#### Dataset records
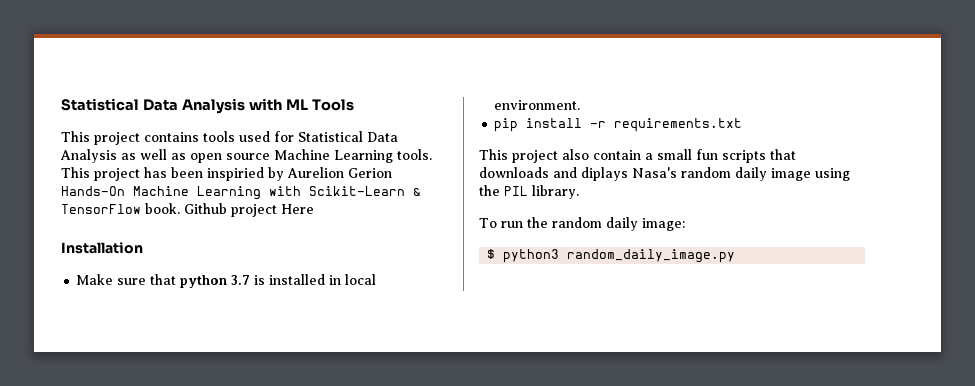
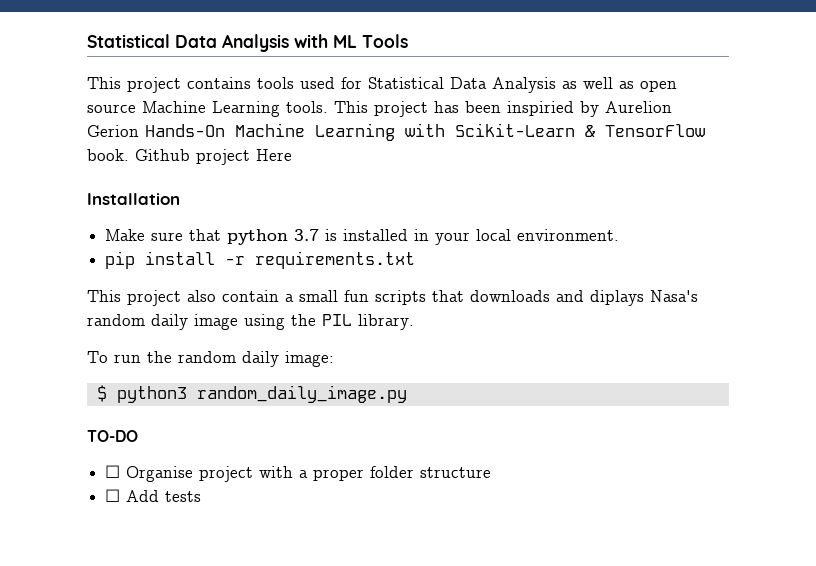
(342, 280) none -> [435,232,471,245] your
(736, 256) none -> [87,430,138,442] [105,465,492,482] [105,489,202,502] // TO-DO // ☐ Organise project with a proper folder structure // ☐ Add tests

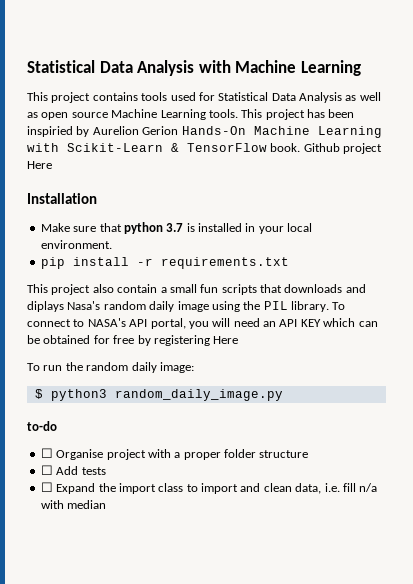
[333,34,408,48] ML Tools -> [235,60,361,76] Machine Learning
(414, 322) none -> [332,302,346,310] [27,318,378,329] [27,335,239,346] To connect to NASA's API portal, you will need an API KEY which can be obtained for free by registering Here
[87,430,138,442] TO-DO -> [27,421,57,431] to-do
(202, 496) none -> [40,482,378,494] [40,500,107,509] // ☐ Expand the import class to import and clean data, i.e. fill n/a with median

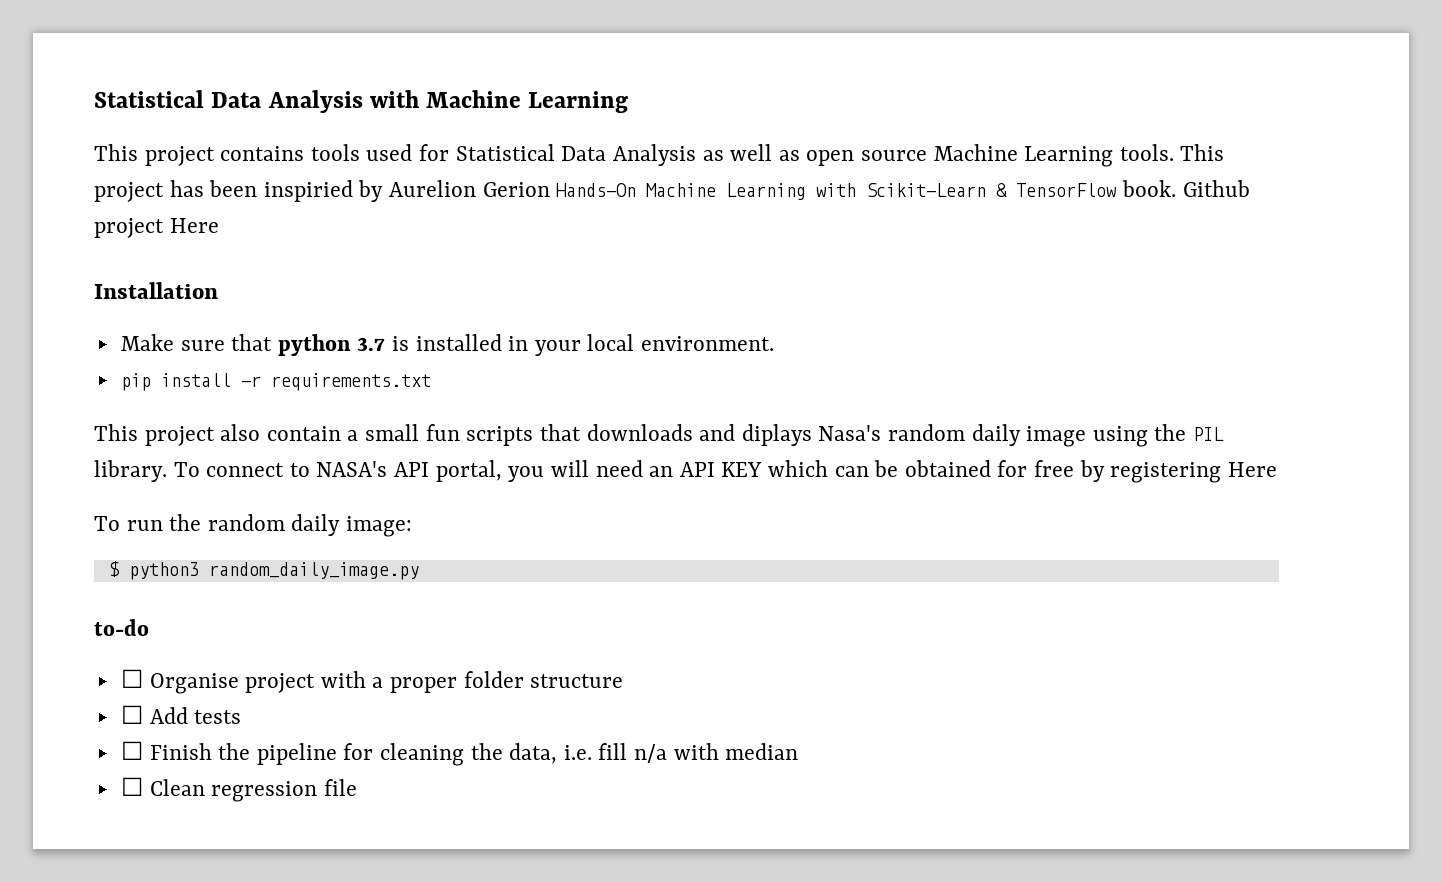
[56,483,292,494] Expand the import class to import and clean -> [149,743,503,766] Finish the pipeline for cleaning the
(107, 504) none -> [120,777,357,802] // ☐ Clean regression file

---

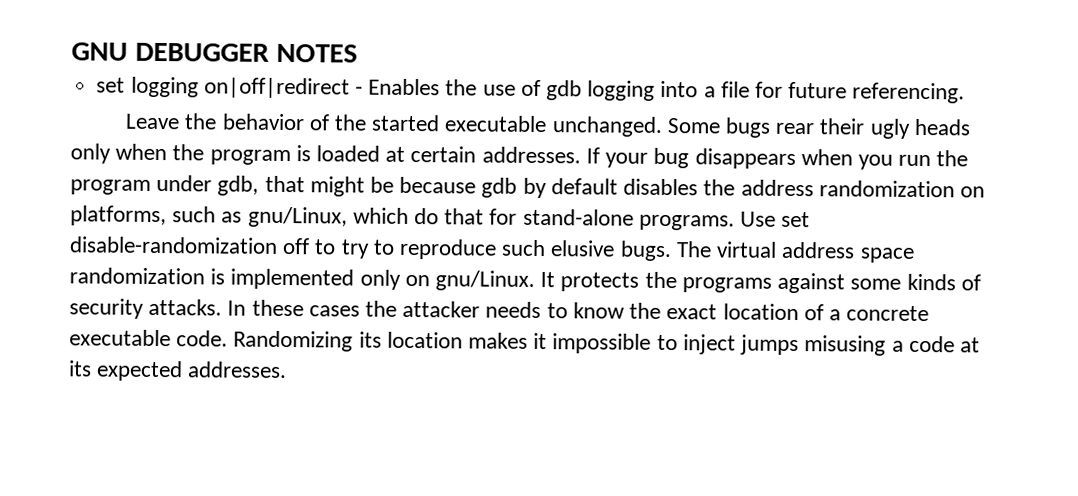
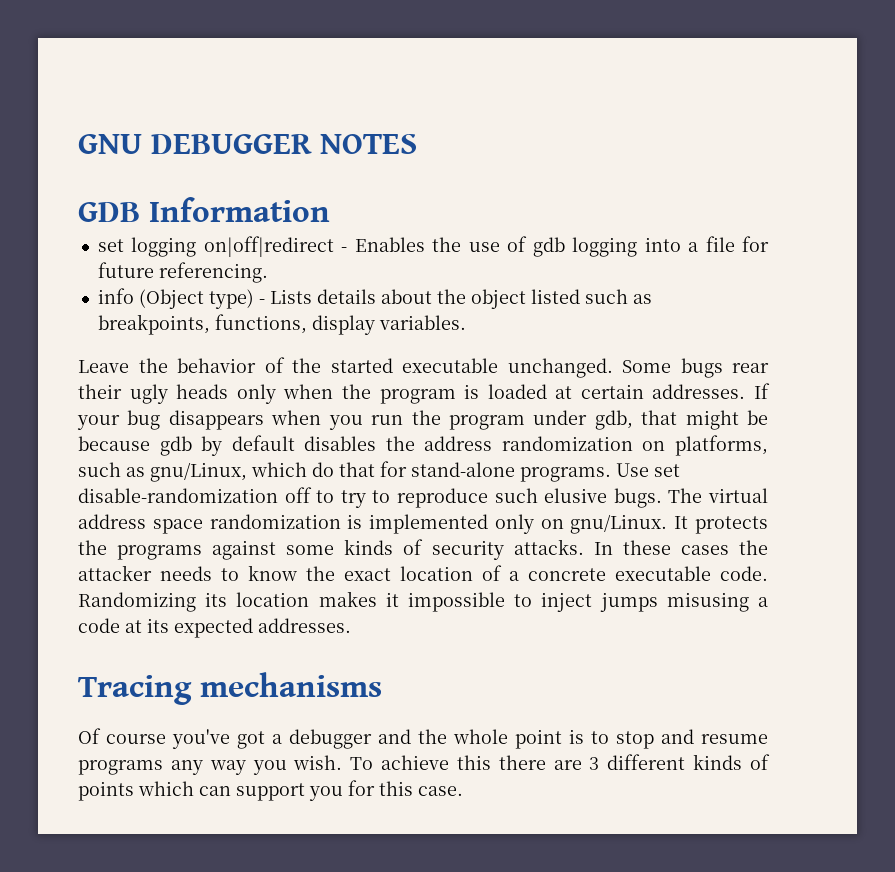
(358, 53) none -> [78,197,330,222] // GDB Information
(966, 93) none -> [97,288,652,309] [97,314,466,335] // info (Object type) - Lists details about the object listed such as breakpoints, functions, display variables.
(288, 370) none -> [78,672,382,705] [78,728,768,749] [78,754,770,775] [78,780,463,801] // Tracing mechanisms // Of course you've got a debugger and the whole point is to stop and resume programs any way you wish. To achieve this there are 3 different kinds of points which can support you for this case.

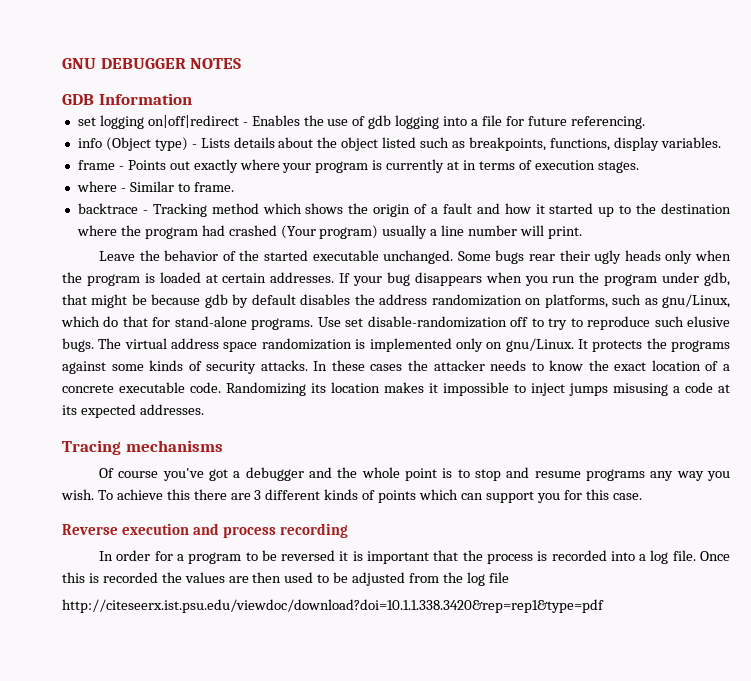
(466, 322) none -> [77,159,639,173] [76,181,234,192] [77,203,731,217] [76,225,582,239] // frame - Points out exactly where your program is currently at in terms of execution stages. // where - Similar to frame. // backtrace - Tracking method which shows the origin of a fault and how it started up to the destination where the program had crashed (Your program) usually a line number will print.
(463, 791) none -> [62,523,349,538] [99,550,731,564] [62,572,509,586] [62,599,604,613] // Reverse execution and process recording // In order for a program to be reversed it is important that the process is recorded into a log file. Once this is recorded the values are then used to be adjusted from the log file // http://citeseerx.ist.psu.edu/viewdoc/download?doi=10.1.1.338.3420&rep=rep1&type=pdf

#### Requirement
Wherever the string "your" appears in a line of the records, copy that line.

#### Completed exercise
(342, 280) none -> [435,232,471,245] your
(466, 322) none -> [77,159,639,173] [76,181,234,192] [77,203,731,217] [76,225,582,239] // frame - Points out exactly where your program is currently at in terms of execution stages. // where - Similar to frame. // backtrace - Tracking method which shows the origin of a fault and how it started up to the destination where the program had crashed (Your program) usually a line number will print.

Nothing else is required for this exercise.